EXERCISE OBJECTIVE: Spot each line in the data below containing "config" and copy it.

DATA EXTRACTS:
※ ※ ※

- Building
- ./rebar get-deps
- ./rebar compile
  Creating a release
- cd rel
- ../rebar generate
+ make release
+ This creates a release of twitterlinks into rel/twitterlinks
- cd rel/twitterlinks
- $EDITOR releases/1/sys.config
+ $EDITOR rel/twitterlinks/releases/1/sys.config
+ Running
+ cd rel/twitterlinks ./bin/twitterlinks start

※ ※ ※

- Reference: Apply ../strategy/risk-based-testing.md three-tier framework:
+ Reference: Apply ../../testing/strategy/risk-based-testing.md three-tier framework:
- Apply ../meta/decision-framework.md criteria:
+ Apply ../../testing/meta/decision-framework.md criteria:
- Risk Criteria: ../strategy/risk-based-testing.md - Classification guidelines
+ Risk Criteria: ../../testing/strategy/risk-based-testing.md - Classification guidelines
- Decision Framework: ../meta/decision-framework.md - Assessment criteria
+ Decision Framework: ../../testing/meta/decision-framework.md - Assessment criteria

※ ※ ※

TASK RESPONSE:
- $EDITOR releases/1/sys.config
+ $EDITOR rel/twitterlinks/releases/1/sys.config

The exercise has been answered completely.